Exercise directions => Leaving out only the pictures, write out all the entries exactly.

**** Data for the task

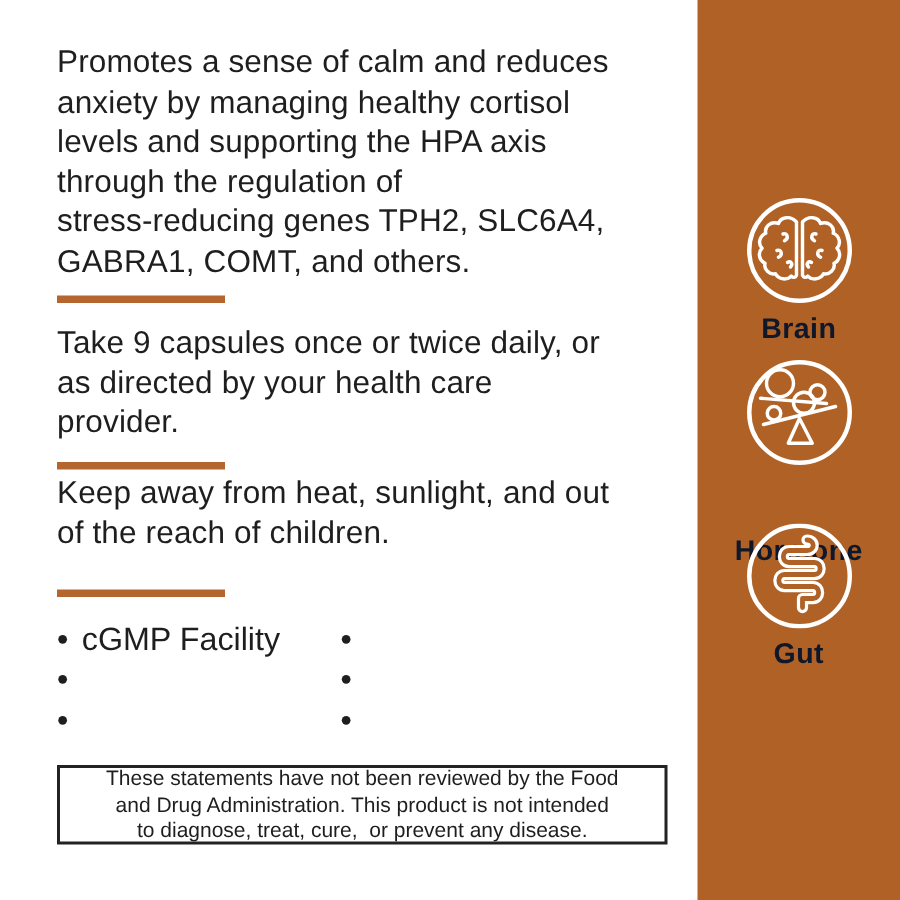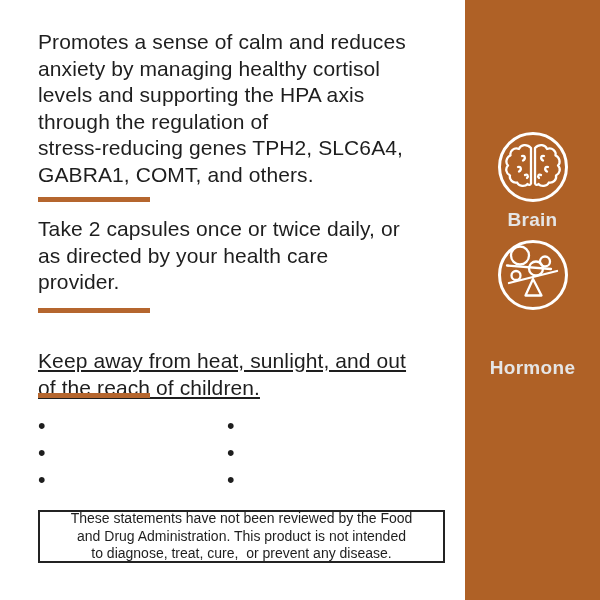--- a/index.html
+++ b/index.html
@@ -25,21 +25,21 @@
     left: 38px;
     width: 425px;
     font-size: 21px;
     line-height: 26.5px;
     color: var(--text);
     white-space: pre-line;
     letter-spacing: 0.1px;
   }
   .para-description { top: 29px; }
   .para-dosage      { top: 216px; }
-  .para-storage     { top: 348px; text-decoration: underline; }
+  .para-storage     { top: 316px; }
 
   .divider {
     position: absolute;
     left: 38px;
     width: 112px;
     height: 5px;
     background: var(--accent);
   }
   .divider-1 { top: 197px; }
   .divider-2 { top: 308px; }
@@ -97,56 +97,57 @@
     right: 0;
     display: flex;
     flex-direction: column;
     align-items: center;
     gap: 7px;
   }
   .icon-group-brain   { top: 132px; }
   .icon-group-hormone { top: 240px; gap: 47px; }
   .icon-group-gut     { top: 349px; }
   .icon-label {
-    color: #e5e5e5;
+    color: #0f172a;
     font-weight: 700;
     font-size: 19px;
     letter-spacing: 0.3px;
   }
   .icon-circle svg { display: block; }
 </style>
 </head>
 <body>
 
 <div class="label-canvas">
 
   <div class="para para-description">Promotes a sense of calm and reduces
 anxiety by managing healthy cortisol
 levels and supporting the HPA axis
 through the regulation of
 stress-reducing genes TPH2, SLC6A4,
 GABRA1, COMT, and others.</div>
 
   <div class="divider divider-1"></div>
 
-  <div class="para para-dosage">Take 2 capsules once or twice daily, or
+  <div class="para para-dosage">Take 9 capsules once or twice daily, or
 as directed by your health care
 provider.</div>
 
   <div class="divider divider-2"></div>
 
   <div class="para para-storage">Keep away from heat, sunlight, and out
 of the reach of children.</div>
 
   <div class="divider divider-3"></div>
 
   <div class="features">
     <div class="features-col features-col-1">
       <div class="bullet-row">
         <span class="bullet-glyph">•</span>
+        <span>cGMP Facility</span>
       </div>
       <div class="bullet-row">
         <span class="bullet-glyph">•</span>
       </div>
       <div class="bullet-row">
         <span class="bullet-glyph">•</span>
       </div>
     </div>
     <div class="features-col features-col-2">
       <div class="bullet-row">
@@ -199,15 +200,25 @@
             <line x1="11" y1="43" x2="59" y2="31"></line>
             <circle cx="18" cy="35.5" r="4.5"></circle>
             <circle cx="38" cy="28.5" r="7"></circle>
             <path d="M35 39 L27.5 55.5 L43.5 55.5 Z"></path>
           </g>
         </svg>
       </span>
       <span class="icon-label">Hormone</span>
     </div>
 
+    <div class="icon-group icon-group-gut">
+      <span class="icon-circle">
+        <svg width="70" height="70" viewBox="0 0 70 70" aria-hidden="true">
+          <circle cx="35" cy="35" r="33.5" fill="none" stroke="#ffffff" stroke-width="3"></circle>
+          <path d="M40 11 C45.5 11 45.5 18 40 18 L28 18 C23 18 23 26 28 26 L45 26 C50 26 50 34 45 34 L25 34 C20 34 20 42 25 42 L44 42 C49 42 49 50 44 50 L37 50 L37 56" fill="none" stroke="#ffffff" stroke-width="7.5" stroke-linecap="round" stroke-linejoin="round"></path>
+          <path d="M40 11 C45.5 11 45.5 18 40 18 L28 18 C23 18 23 26 28 26 L45 26 C50 26 50 34 45 34 L25 34 C20 34 20 42 25 42 L44 42 C49 42 49 50 44 50 L37 50 L37 56" fill="none" class="gut-inner" stroke="#AF6126" stroke-width="3.2" stroke-linecap="round" stroke-linejoin="round"></path>
+        </svg>
+      </span>
+      <span class="icon-label">Gut</span>
+    </div>
 
   </div>
 </div>
 
 </body></html>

********

Answer for this exercise =>
--- a/index.html
+++ b/index.html
@@ -25,21 +25,21 @@
     left: 38px;
     width: 425px;
     font-size: 21px;
     line-height: 26.5px;
     color: var(--text);
     white-space: pre-line;
     letter-spacing: 0.1px;
   }
   .para-description { top: 29px; }
   .para-dosage      { top: 216px; }
-  .para-storage     { top: 348px; text-decoration: underline; }
+  .para-storage     { top: 316px; }
 
   .divider {
     position: absolute;
     left: 38px;
     width: 112px;
     height: 5px;
     background: var(--accent);
   }
   .divider-1 { top: 197px; }
   .divider-2 { top: 308px; }
@@ -97,56 +97,57 @@
     right: 0;
     display: flex;
     flex-direction: column;
     align-items: center;
     gap: 7px;
   }
   .icon-group-brain   { top: 132px; }
   .icon-group-hormone { top: 240px; gap: 47px; }
   .icon-group-gut     { top: 349px; }
   .icon-label {
-    color: #e5e5e5;
+    color: #0f172a;
     font-weight: 700;
     font-size: 19px;
     letter-spacing: 0.3px;
   }
   .icon-circle svg { display: block; }
 </style>
 </head>
 <body>
 
 <div class="label-canvas">
 
   <div class="para para-description">Promotes a sense of calm and reduces
 anxiety by managing healthy cortisol
 levels and supporting the HPA axis
 through the regulation of
 stress-reducing genes TPH2, SLC6A4,
 GABRA1, COMT, and others.</div>
 
   <div class="divider divider-1"></div>
 
-  <div class="para para-dosage">Take 2 capsules once or twice daily, or
+  <div class="para para-dosage">Take 9 capsules once or twice daily, or
 as directed by your health care
 provider.</div>
 
   <div class="divider divider-2"></div>
 
   <div class="para para-storage">Keep away from heat, sunlight, and out
 of the reach of children.</div>
 
   <div class="divider divider-3"></div>
 
   <div class="features">
     <div class="features-col features-col-1">
       <div class="bullet-row">
         <span class="bullet-glyph">•</span>
+        <span>cGMP Facility</span>
       </div>
       <div class="bullet-row">
         <span class="bullet-glyph">•</span>
       </div>
       <div class="bullet-row">
         <span class="bullet-glyph">•</span>
       </div>
     </div>
     <div class="features-col features-col-2">
       <div class="bullet-row">
@@ -199,15 +200,25 @@
             <line x1="11" y1="43" x2="59" y2="31"></line>
             <circle cx="18" cy="35.5" r="4.5"></circle>
             <circle cx="38" cy="28.5" r="7"></circle>
             <path d="M35 39 L27.5 55.5 L43.5 55.5 Z"></path>
           </g>
         </svg>
       </span>
       <span class="icon-label">Hormone</span>
     </div>
 
+    <div class="icon-group icon-group-gut">
+      <span class="icon-circle">
+        <svg width="70" height="70" viewBox="0 0 70 70" aria-hidden="true">
+          <circle cx="35" cy="35" r="33.5" fill="none" stroke="#ffffff" stroke-width="3"></circle>
+          <path d="M40 11 C45.5 11 45.5 18 40 18 L28 18 C23 18 23 26 28 26 L45 26 C50 26 50 34 45 34 L25 34 C20 34 20 42 25 42 L44 42 C49 42 49 50 44 50 L37 50 L37 56" fill="none" stroke="#ffffff" stroke-width="7.5" stroke-linecap="round" stroke-linejoin="round"></path>
+          <path d="M40 11 C45.5 11 45.5 18 40 18 L28 18 C23 18 23 26 28 26 L45 26 C50 26 50 34 45 34 L25 34 C20 34 20 42 25 42 L44 42 C49 42 49 50 44 50 L37 50 L37 56" fill="none" class="gut-inner" stroke="#AF6126" stroke-width="3.2" stroke-linecap="round" stroke-linejoin="round"></path>
+        </svg>
+      </span>
+      <span class="icon-label">Gut</span>
+    </div>
 
   </div>
 </div>
 
 </body></html>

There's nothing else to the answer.